Goat Simulator was released on April 1st. It's the best kind of April Fool's Day surprise: something preposterous enough to be a joke that someone has taken pains to bring into the world as a real, tangible thing that you can experience.
Coffee Stain Studios' goat simulator did start as a joke, but the Swedish indie studio -- perhaps best known for its work on the Sanctum series of first-person tower defense games -- committed to the bit and made it real after an early video of the team fooling around with a prototype version of the game garnered a massive amount of interest from the internet at large.
The team managed to hit their holiday release window after two months of work to get the game into a semi-playable state, and now Goat Simulator is a real product you can buy and play for ten American dollars. As of this writing, it's still in the Steam top 10, and even had been the no. 1 seller.
To learn more, Gamasutra spoke with Coffee Stain Studios CEO Anton Westbergh about the genesis, trials and triumphs of the game's development. An appropriately ludicrous, edited transcript of our conversation follows.
Tell me a bit about how Goat Simulator was made, and where it came from.
Westbergh: Goat Simulator began as a crazy idea in our brainstorming sessions for finding new game projects. In January this year Coffee Stain were at the point where we had to take on something new. After working with Sanctum 2 for a very long time, and the Sanctum franchise in general for years, we were craving something fresh and exciting to work with. During the brainstorming sessions a lot of great ideas came up, but most of them were rather big projects. Since we all agreed it was about time to blow off some steam we decided that before we'd start something big, a studio game jam would be held. Goat Simulator was one of the most crazy ideas -- quirky enough to fit for a game jam -- and we believed we could get some really nice results in little time. The goal with the game jam was not necessarily to get a real game, but to blow that steam off, experiment with the Unreal Engine 3 and also educate some of our new programmers. During the jam we also played around with our ways of working and broke down all the traditional roles in the team. People were free to work with whatever they liked.
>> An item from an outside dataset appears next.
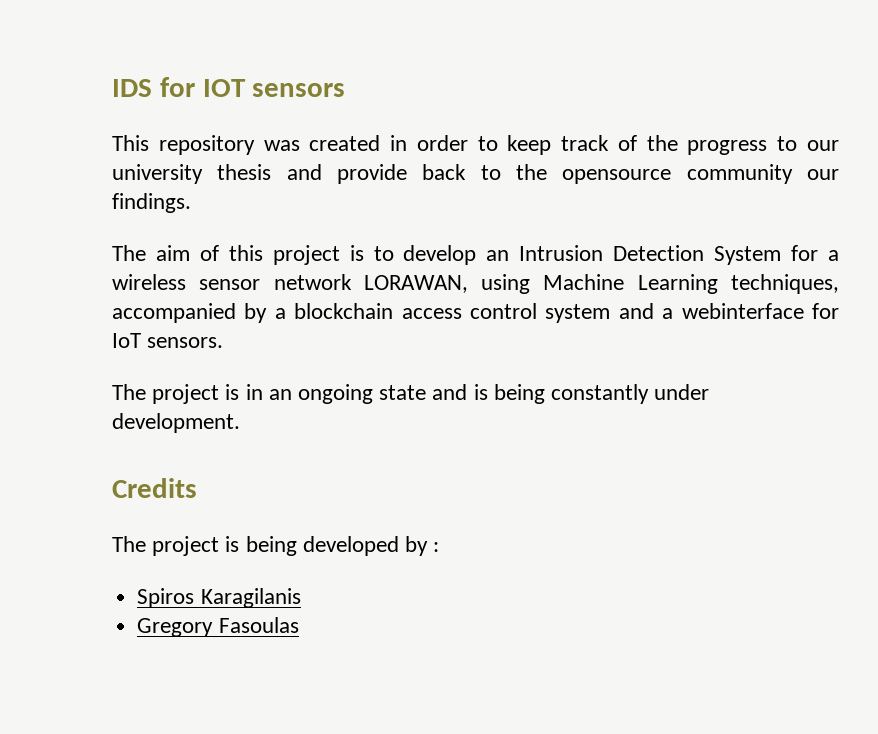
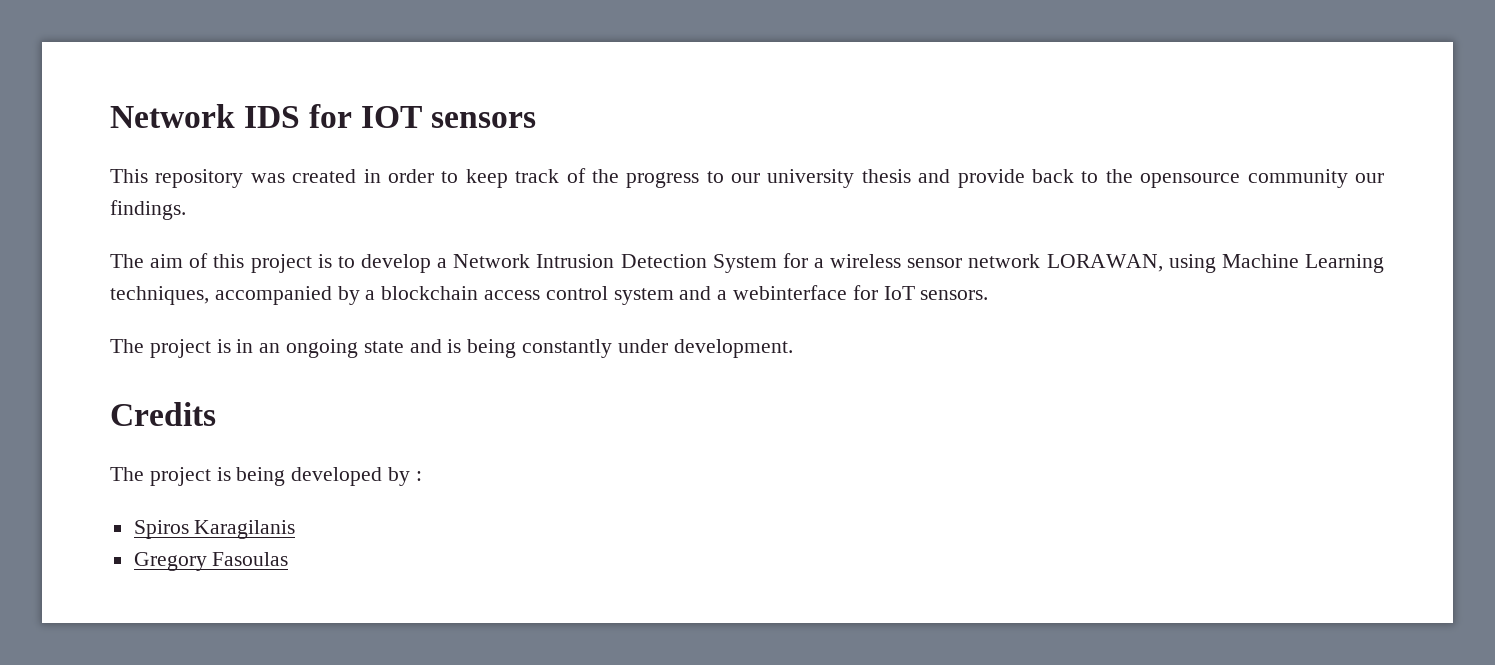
(112, 88) none -> [110,104,235,128] Network
[486,250,510,261] an -> [437,254,531,268] a Network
We alsohad no real planning or structure for how things were added to the game, nor limitations, except the time frame. After about two weeks of jamming we had this goat roaming around a map and wrecking stuff, and we all thought it looked pretty hilarious so we uploaded a video to YouTube and it just caught fire. After the first night that video had about 100,000 views and then it just kept going. Once we hit about a million views we started to realize moving on the one of the "real" projects was not the best option anymore. We had to finish what we had started, so we announced Goat Simulator would become a real thing! From there down to the launch we spent about two more months."Once we hit about a million views we started to realize moving on the one of the "real" projects was not the best option anymore."